Mexico funnels transmigrantes through just a couple international ports. For years, the only port open to transmigrantes was Los Indios in South Texas. Then, in recent years, local officials started hearing chatter that Presidio would also be designated a route.

The news was finally confirmed by the Diario Oficial de la Federación, the Mexican version of the federal registry, late last year, as The Big Bend Sentinel previously reported. Even still, it’s a little hard to believe the new route has finally opened. Presidio city and county officials have spent years fretting over transmigrantes, worried that the merchants would snarl traffic at the port or on U.S. 67, harm quality of life in Presidio or cause public safety issues as opportunistic criminals preyed on merchants. In 2017, Presidio city officials passed an ordinance aimed at keeping transmigrantes out of residential neighborhoods. They also spent months discussing the possibility of opening a publicly-owned parking lot for them, though no such plan ever materialized.

Meanwhile, some Presidians instead saw an economic opportunity. Working with some Mexican brokers, Jose “Pepe” Acosta, a broker in Presidio, has been building out accommodations for transmigrantes near the Presidio airport north of town. The goal is to give the merchants a place to park their vehicles and stay for a couple nights while their customs paperwork is processed. Acosta and his partners have been bringing mobile homes to the property, which will function as makeshift hotel rooms.

In an interview on Monday, Acosta said he wasn’t sure when exactly the property would be ready to take guests. He is still waiting on some mobile homes, he said, as well as electrical hook-ups.

Like Ferguson, Acosta had not yet seen any transmigrantes. He wasn’t sure when the first ones would be arriving.

“I think it’s going to be kind of slow,” he said. “I don’t have any idea.” He’s taking a “wait and see” approach towards his prospective new customers.

Isela Nuñez, another broker in town, likewise thought the first transmigrante traffic would begin with a trickle. Many transmigrantes were already accustomed to going through the port in Los Indios and likely had existing relationships with brokers there, she noted.

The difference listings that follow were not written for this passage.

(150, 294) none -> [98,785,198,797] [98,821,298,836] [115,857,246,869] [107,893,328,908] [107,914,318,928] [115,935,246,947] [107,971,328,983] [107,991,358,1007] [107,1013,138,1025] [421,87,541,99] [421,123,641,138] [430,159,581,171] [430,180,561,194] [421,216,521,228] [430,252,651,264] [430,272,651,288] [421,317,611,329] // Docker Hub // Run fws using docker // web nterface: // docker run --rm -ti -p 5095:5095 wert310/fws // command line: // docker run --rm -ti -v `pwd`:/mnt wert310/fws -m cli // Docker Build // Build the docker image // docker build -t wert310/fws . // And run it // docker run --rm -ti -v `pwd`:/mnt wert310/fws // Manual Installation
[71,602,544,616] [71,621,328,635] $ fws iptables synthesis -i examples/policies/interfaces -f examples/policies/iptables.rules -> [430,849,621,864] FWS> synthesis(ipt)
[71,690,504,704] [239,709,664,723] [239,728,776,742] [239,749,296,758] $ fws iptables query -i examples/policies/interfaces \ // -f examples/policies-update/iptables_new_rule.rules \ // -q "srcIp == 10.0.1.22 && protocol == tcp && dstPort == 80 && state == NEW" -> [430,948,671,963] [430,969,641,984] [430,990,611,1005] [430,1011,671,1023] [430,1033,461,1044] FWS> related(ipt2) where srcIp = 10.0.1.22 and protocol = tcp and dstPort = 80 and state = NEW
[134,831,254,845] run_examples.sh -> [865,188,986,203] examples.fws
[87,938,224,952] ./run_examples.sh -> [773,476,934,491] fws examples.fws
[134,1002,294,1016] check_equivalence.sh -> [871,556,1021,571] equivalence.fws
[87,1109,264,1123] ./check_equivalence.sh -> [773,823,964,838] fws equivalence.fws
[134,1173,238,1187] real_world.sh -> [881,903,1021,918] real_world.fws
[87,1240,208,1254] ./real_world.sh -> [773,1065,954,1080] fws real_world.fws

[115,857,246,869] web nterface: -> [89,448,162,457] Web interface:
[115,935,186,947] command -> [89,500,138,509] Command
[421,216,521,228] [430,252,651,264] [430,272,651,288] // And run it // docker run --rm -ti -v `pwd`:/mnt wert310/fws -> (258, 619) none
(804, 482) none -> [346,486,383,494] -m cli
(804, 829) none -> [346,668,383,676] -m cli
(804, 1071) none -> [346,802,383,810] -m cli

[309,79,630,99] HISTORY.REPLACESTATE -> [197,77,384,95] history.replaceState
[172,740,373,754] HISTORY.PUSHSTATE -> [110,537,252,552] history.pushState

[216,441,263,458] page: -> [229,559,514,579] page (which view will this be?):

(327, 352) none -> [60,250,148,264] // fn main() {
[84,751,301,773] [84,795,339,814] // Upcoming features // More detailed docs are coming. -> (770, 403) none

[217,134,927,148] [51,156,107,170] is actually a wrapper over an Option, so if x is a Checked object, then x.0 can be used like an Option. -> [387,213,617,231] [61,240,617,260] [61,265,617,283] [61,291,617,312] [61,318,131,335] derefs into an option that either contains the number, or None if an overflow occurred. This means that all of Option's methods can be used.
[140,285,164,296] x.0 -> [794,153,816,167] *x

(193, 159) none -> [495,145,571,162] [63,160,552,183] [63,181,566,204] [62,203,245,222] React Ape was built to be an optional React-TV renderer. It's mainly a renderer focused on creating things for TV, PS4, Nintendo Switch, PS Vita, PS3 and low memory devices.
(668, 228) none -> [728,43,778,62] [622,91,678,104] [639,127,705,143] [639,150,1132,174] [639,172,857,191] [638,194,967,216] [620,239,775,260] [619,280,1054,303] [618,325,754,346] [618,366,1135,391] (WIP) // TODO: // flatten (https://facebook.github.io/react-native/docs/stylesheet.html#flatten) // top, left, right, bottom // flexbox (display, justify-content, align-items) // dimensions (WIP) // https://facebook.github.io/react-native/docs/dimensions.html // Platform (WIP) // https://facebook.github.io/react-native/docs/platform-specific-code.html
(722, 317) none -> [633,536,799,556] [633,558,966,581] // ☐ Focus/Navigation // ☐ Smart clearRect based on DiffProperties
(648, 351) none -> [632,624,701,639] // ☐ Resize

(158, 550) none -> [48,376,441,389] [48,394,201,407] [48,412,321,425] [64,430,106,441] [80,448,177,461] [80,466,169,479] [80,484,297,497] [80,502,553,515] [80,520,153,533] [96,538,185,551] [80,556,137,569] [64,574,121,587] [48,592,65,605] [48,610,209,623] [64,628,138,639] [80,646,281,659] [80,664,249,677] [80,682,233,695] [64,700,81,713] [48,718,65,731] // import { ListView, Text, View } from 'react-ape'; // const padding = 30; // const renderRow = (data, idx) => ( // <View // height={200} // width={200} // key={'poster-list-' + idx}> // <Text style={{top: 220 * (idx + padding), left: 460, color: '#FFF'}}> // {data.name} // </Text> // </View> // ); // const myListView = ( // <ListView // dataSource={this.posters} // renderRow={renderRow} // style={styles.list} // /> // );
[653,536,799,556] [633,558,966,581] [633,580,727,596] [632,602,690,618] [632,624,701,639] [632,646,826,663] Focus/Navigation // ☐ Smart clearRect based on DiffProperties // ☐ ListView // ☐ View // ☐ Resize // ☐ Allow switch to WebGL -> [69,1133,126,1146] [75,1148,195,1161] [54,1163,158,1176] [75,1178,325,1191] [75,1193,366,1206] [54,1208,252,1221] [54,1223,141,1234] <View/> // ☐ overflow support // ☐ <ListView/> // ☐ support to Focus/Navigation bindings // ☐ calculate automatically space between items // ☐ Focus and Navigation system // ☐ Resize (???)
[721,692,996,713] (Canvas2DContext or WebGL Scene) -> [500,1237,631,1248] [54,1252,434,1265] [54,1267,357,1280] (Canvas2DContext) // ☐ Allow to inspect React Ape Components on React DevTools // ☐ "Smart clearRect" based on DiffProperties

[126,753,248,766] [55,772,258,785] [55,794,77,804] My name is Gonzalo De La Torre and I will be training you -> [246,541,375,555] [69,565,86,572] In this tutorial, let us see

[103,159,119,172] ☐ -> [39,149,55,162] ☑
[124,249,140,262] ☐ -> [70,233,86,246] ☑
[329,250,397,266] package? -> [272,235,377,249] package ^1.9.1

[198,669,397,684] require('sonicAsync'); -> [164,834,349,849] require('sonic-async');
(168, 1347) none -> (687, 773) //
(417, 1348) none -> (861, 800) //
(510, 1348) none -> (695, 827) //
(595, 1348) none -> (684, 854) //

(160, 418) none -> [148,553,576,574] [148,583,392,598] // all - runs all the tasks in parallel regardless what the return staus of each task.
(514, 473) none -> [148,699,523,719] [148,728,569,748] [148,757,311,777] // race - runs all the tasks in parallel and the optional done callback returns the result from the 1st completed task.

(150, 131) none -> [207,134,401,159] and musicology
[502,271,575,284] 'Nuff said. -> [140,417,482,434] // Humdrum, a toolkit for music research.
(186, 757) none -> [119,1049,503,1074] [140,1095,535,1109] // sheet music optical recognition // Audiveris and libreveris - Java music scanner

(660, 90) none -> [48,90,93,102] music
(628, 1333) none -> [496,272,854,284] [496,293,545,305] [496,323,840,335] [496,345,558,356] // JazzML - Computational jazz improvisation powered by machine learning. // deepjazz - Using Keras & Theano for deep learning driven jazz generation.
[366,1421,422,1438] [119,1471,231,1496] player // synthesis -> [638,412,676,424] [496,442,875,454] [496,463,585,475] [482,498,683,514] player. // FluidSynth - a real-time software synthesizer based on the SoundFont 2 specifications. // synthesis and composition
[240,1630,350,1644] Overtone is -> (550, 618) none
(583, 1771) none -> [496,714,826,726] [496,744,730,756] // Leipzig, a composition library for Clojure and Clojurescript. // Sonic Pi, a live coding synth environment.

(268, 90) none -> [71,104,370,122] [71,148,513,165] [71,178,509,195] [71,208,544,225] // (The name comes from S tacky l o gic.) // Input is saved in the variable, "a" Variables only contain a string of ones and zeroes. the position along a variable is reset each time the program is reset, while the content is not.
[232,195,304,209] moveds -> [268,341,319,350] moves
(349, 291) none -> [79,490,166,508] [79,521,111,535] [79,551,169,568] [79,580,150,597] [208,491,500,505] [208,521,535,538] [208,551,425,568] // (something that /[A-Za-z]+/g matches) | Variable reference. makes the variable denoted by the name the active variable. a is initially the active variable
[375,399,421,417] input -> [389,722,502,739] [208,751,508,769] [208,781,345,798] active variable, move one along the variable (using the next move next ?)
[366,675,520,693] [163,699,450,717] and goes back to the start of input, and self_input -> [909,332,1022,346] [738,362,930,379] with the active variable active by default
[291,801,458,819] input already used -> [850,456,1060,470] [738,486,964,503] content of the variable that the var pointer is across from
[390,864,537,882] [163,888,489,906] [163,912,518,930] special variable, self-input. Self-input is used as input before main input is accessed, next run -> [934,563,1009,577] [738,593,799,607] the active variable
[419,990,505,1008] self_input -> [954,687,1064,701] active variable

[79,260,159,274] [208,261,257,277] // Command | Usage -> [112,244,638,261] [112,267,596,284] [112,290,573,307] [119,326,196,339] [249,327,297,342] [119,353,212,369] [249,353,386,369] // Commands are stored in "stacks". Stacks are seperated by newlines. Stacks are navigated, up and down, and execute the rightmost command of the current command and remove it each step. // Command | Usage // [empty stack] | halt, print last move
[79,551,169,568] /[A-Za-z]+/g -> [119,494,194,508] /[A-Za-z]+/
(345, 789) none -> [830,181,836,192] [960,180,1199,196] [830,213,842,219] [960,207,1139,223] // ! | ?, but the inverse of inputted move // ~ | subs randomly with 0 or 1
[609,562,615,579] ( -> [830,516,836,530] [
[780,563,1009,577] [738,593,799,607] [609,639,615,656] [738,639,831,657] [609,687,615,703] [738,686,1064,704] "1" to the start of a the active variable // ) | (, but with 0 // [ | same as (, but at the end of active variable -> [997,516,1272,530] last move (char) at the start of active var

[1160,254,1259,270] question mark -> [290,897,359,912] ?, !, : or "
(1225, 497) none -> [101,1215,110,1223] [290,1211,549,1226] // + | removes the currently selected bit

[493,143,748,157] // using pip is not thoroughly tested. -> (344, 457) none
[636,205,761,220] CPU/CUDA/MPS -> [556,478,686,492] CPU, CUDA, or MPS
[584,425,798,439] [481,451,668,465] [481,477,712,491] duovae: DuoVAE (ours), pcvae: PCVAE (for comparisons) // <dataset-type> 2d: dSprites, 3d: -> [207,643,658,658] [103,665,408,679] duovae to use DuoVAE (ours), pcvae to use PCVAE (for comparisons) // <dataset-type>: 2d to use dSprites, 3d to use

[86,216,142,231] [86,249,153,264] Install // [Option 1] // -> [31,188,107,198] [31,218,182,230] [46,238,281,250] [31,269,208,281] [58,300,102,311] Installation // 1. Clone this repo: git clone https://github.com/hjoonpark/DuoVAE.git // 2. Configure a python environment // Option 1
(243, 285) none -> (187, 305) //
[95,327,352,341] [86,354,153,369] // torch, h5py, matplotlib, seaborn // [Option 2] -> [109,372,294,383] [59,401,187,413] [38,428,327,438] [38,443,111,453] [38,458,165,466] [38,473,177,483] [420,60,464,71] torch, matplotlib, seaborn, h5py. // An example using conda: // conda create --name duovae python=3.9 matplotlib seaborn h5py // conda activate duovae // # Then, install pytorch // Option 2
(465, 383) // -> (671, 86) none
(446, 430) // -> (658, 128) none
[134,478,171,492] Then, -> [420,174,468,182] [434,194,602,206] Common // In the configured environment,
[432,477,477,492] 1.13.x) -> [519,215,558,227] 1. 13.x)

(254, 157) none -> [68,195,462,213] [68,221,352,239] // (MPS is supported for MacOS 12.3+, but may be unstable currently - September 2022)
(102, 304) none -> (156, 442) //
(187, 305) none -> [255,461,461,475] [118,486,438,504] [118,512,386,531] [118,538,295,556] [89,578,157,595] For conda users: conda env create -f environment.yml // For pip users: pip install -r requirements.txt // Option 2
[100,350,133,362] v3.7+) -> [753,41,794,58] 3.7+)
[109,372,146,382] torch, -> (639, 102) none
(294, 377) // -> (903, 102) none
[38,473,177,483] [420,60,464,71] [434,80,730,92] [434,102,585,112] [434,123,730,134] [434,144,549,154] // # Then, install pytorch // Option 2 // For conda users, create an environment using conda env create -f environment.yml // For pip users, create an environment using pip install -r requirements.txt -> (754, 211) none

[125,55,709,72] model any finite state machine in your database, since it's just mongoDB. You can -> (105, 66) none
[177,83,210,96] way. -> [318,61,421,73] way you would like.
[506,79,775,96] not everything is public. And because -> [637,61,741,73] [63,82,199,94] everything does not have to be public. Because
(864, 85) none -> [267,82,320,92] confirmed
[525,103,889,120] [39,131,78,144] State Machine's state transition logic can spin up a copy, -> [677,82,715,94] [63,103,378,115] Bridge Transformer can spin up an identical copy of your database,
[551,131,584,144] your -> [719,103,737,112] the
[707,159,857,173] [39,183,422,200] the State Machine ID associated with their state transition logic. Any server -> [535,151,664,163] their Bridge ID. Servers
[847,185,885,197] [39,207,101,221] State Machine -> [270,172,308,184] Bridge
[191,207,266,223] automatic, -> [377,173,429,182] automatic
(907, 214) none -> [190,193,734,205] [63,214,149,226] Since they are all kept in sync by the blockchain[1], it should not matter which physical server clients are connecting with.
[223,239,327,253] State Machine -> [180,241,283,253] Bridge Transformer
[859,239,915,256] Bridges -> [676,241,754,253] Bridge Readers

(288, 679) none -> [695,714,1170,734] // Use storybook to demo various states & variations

Though taking that route involves going through dangerous Tamaulipas State in Mexico, which the U.S. State Department urges Americans not to visit due to the high risk of crime and kidnapping, it also allows transmigrantes to enter the United States more quickly. In an interview with The Big Bend Sentinel in January, a transmigrante said he would likely continue to use the Los Indios port for that reason.

“This is totally new for them,” Nuñez said of the new route through Presidio/Ojinaga. To start off the new route is “going to take one brave person.” Then, she said, more transmigrantes might start passing through town.

Nuñez wasn’t surprised the new route was seeing little traffic so far. “It wasn’t going to be a flock,” she said. Some Presidio city leaders, who would prefer new tourists to new commercial traffic, are likely hoping it stays the way. But the mood is different among others in the cash-strapped border city, including Acosta. The city, he said half-jokingly, should build a statue of the first transmigrante who comes through town — that’s how historic he thinks the moment will be.